See Example 3.3 of (Glad & Ljung, 2006).

Numerical example#

Let’s plot the step response of a bunch of second-order systems having poles with the same real part (\(-1\)) but different values of \(\xi\). These systems will have equation

\[ G(s) = \frac{\omega_0^2}{s^2 + 2s + \omega_0^2} \]

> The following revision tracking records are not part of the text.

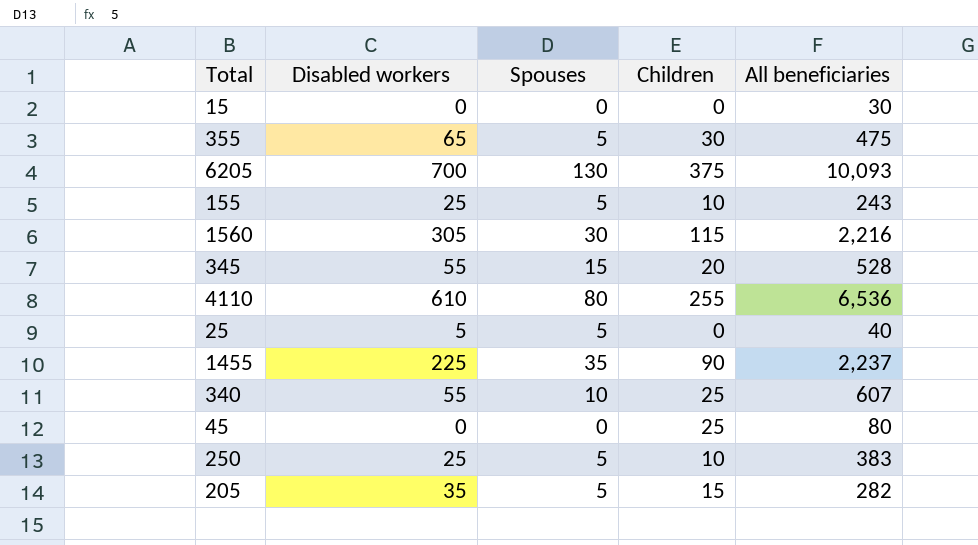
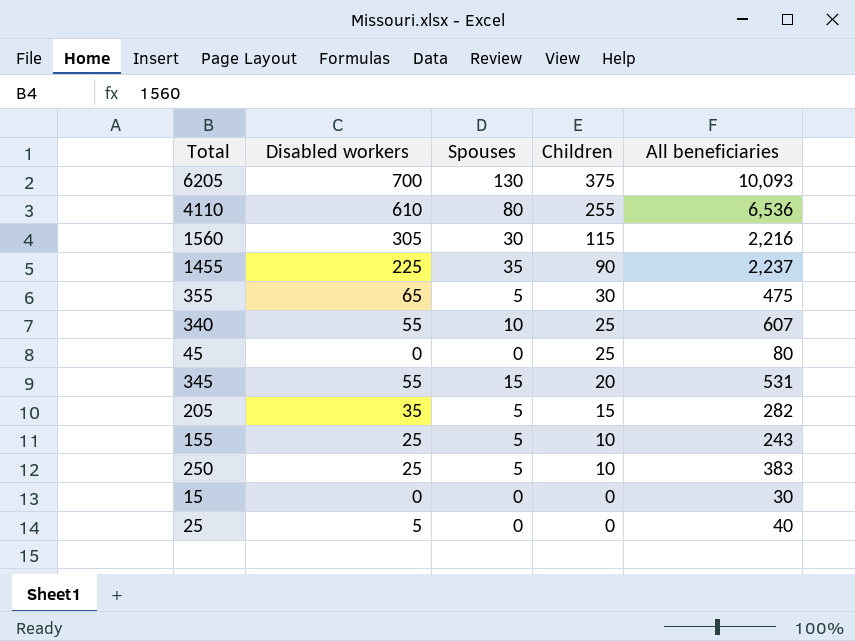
row order: none -> Children descending
345 | All beneficiaries: 528 -> 531
25 | Spouses: 5 -> 0

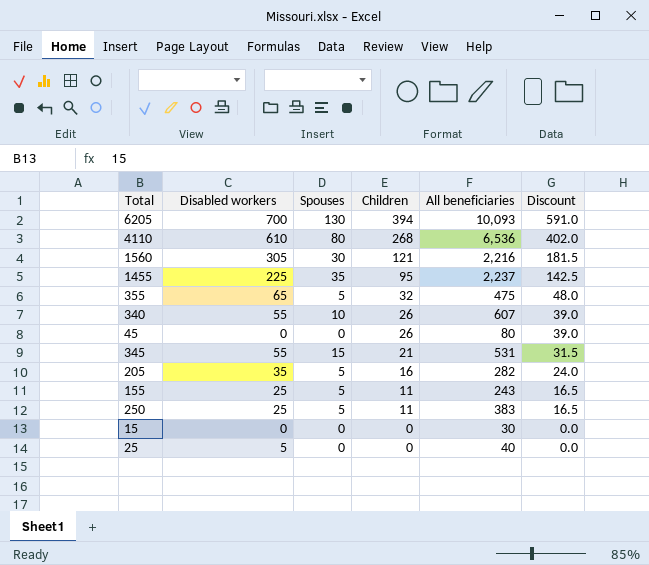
column Discount | formula: none -> [Children] * 1.5
6205 | Children: 375 -> 394
4110 | Children: 255 -> 268
1560 | Children: 115 -> 121
1455 | Children: 90 -> 95
355 | Children: 30 -> 32
340 | Children: 25 -> 26
45 | Children: 25 -> 26
345 | Children: 20 -> 21
205 | Children: 15 -> 16
155 | Children: 10 -> 11
250 | Children: 10 -> 11

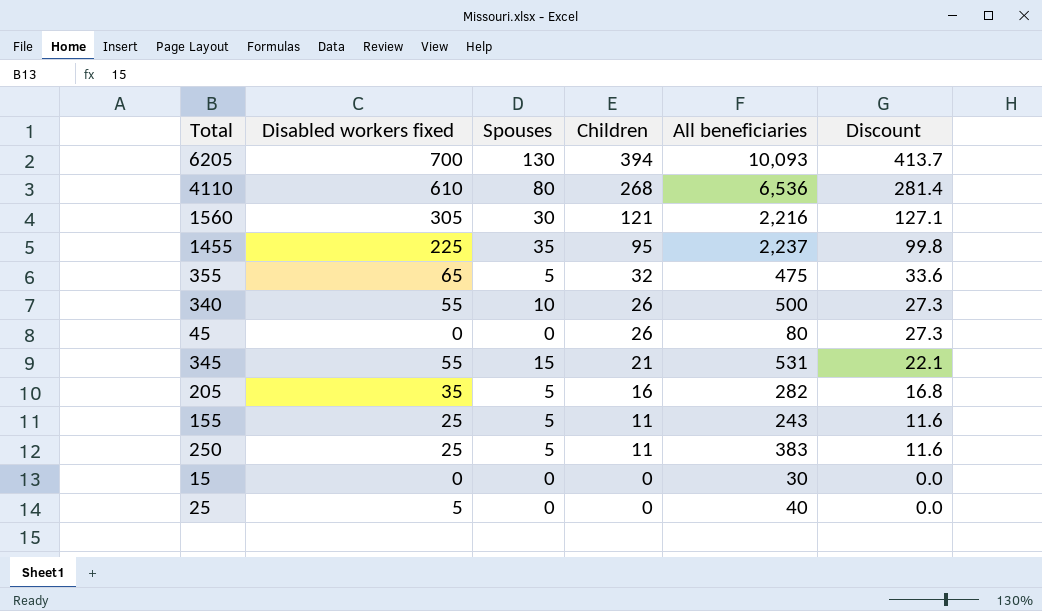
column name: Disabled workers -> Disabled workers fixed
column Discount | formula: [Children] * 1.5 -> [Children] * 1.05
340 | All beneficiaries: 607 -> 500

where \(\omega_0 = \frac{-\Re(p)}{\xi} = \frac{1}{\xi}\) .

s = tf('s');
figure; hold on;
values_of_xi = [0.2, 0.5, 0.75, 0.85];
legend_entries = {};

for xi = values_of_xi
    % We fix the real part of the poles to -1. The real part is -omega_0 * xi. 
    % Therefore, omega_0 = 1/xi.
    omega_0 = 1 / (xi);
    G = omega_0^2/(s^2 + 2*xi*omega_0*s + omega_0^2);
    step(G);
    legend_entries{end+1} = sprintf('\\xi = %.2f', xi);
end
ylabel('y(t)'); xlim([0 6]);
legend(legend_entries, "Location", "northoutside", 'Orientation', 'horizontal');

T_95pc = 3 / 1;
T99pc = 5 / 1;
xline(T99pc, '--', 'T_{99%}', 'LabelVerticalAlignment', 'bottom', 'HandleVisibility', 'off');
xline(T_95pc, '--', 'T_{95%}', 'LabelVerticalAlignment', 'bottom', 'HandleVisibility', 'off');
yline(1.05, ':', '+5%', 'LabelVerticalAlignment', 'top', 'HandleVisibility', 'off');
yline(0.95, ':', '-5%', 'LabelVerticalAlignment', 'bottom', 'HandleVisibility', 'off');
../_images/6e9b34f8b4716c50fce09d77ad17a2cf128e4a50f9422cf44e438f0179ee5beb.png

Higher order systems#

If the transfer function has multiple real poles, or has a degree higher than \(2\), its dynamic response is mostly determined by the dominant poles.

Dominant Pole

If \(G(s)\) is stable (all its poles have negative real part):

  • The dominant pole is the one closest to the origin[1]

If \(G(s)\) is unstable (at least one pole has positive real part):

  • The dominant pole is the one farthest into the right-half plane.[2]

Note that the dominant pole is either real-valued (first order system) or complex-conjugates (second order system).

Warning

The dominant pole provides an approximation of the dynamic response of the higher-order system. An example of how to derive the dominant pole approximation is shown in the next page.

Note, however, that to estimate the settling time \(T_{1-\varepsilon}\) of the high-order system it is often better to use the real pole, or the complex conjugate pole, with the smallest real part (especially when \(\varepsilon\) is really small, like \(\varepsilon < 0.01\)).